The church sits at the top of a rise in the northwestern part of Da Lat, its facade visible from the roads below. The style is reminiscent of seventeenth-century French religious architecture: the kind of sturdy, confident ecclesiastical building you find in provincial French towns where the church has occupied the high ground for centuries. On Da Lat's hilltop, the effect is amplified by the surrounding gardens — spacious, flower-filled — and by the highland light that clarifies every surface. Construction of the broader complex began in 1940, and the blend of French architectural vocabulary with the Vietnamese highland setting produces something that feels neither entirely foreign nor purely local. It is a colonial hybrid, but one that has been inhabited and adapted by Vietnamese religious life for more than eight decades.
The Daughters of Charity have maintained a presence in Vietnam since 1860, and the Da Lat community they built at the Domaine de Marie outlasted the colonial system that brought them there. Over the years, the convent accepted Vietnamese women who wished to join the order. The community expanded to include an orphanage; by 2007 that had evolved into a kindergarten serving 300 children, the revenue from which helps keep the Domaine functioning. As of 2007, twenty-three nuns of the order still lived in the convent alongside numerous young women and children who are hard-of-hearing, forming a community that crosses the boundary between religious house and social institution. The Daughters' mission in Da Lat was never merely devotional; it was always also practical, caring for people that other institutions did not reach.
The Domaine de Marie remains an active place of worship. As of 2015, weekday services were held at 17:00; on Sundays, masses ran at 5:45 and 16:30. The facility is open to tourists and to the general public, and the combination of working convent, hilltop garden, and French colonial church draws visitors who arrive for the architecture and stay for the quieter qualities of the place. Behind the church lobby, the tomb of a community member rests in the flower-filled grounds, a detail that grounds the site's history in the personal rather than the institutional. People came here, lived here, died here. That continuity — over eighty years of occupation, prayer, teaching, and care — gives the Domaine de Marie a character that purely historical monuments rarely achieve.

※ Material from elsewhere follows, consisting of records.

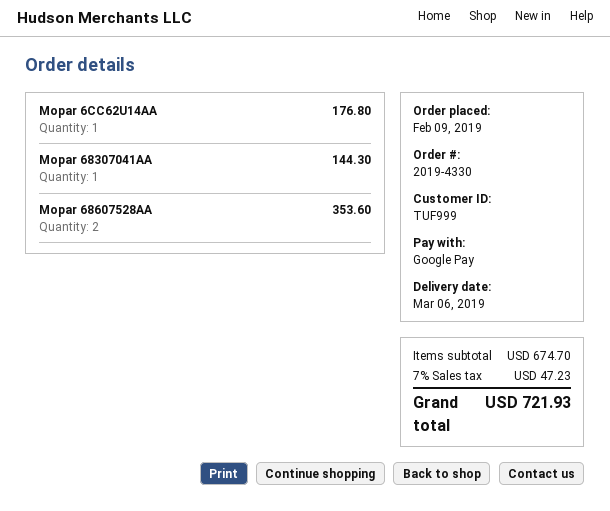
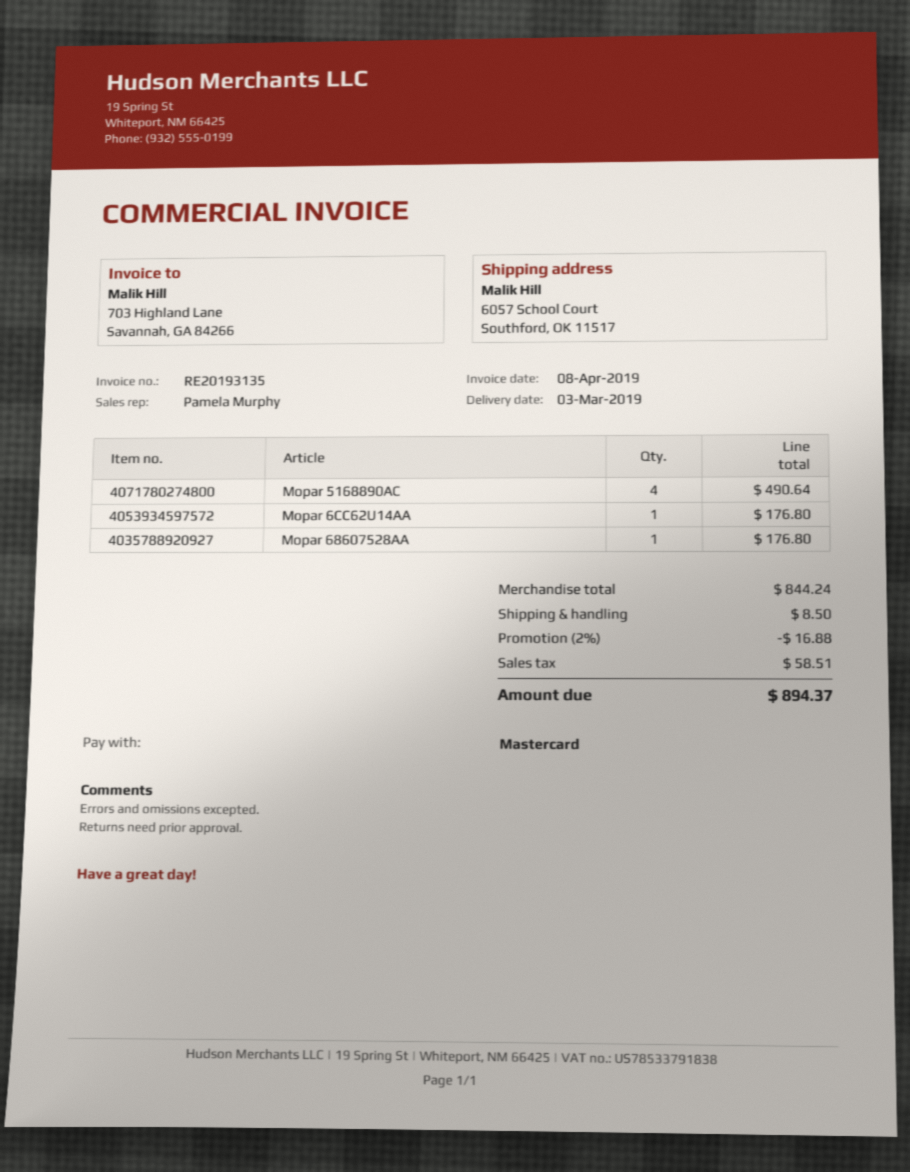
delivery date: 2019-03-06 -> 2019-03-03
payment method: Google Pay -> Mastercard
Mopar 68307041AA: 1 for 144.30 -> none
Mopar 68607528AA: 2 for 353.60 -> 1 for 176.80
Mopar 5168890AC: none -> 4 for 490.64
subtotal: 674.70 -> 844.24
discount: none -> 2% = 16.88
shipping: none -> 8.50
tax: 47.23 -> 58.51
total: 721.93 -> 894.37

The Domaine de Marie is part of the Roman Catholic Diocese of Da Lat, which gives it standing within a broader religious structure that has maintained a Vietnamese Catholic presence in the Central Highlands through dramatic political change. French colonial authority ended; the Republic of Vietnam rose and fell; reunification transformed the country's institutions. The Daughters of Charity stayed. Their persistence on the hilltop is not an act of defiance or exceptionalism — it is simply what happens when a community has planted itself in a place and found that the work, the care, and the devotion still make sense. The church that two scouts selected in 1941 is still the church where services are held today.
The Domaine de Marie sits at 11.9495°N, 108.4303°E on a hilltop in northwestern Da Lat, at an elevation of approximately 1,500 meters. The church's hilltop position makes it one of the more visible structures from the air in this part of the city. Approaching from the north at 3,000 meters, Da Lat's forested hills cluster around the valley; the Domaine's grounds are visible on the northern edge of the urban area. The nearest airport is Lien Khuong Airport (VVDL), approximately 30 kilometers to the south. The Langbiang massif rises to the north, providing a distinctive visual reference. Morning fog is common in the valley below, while the hilltop often sits above the mist layer.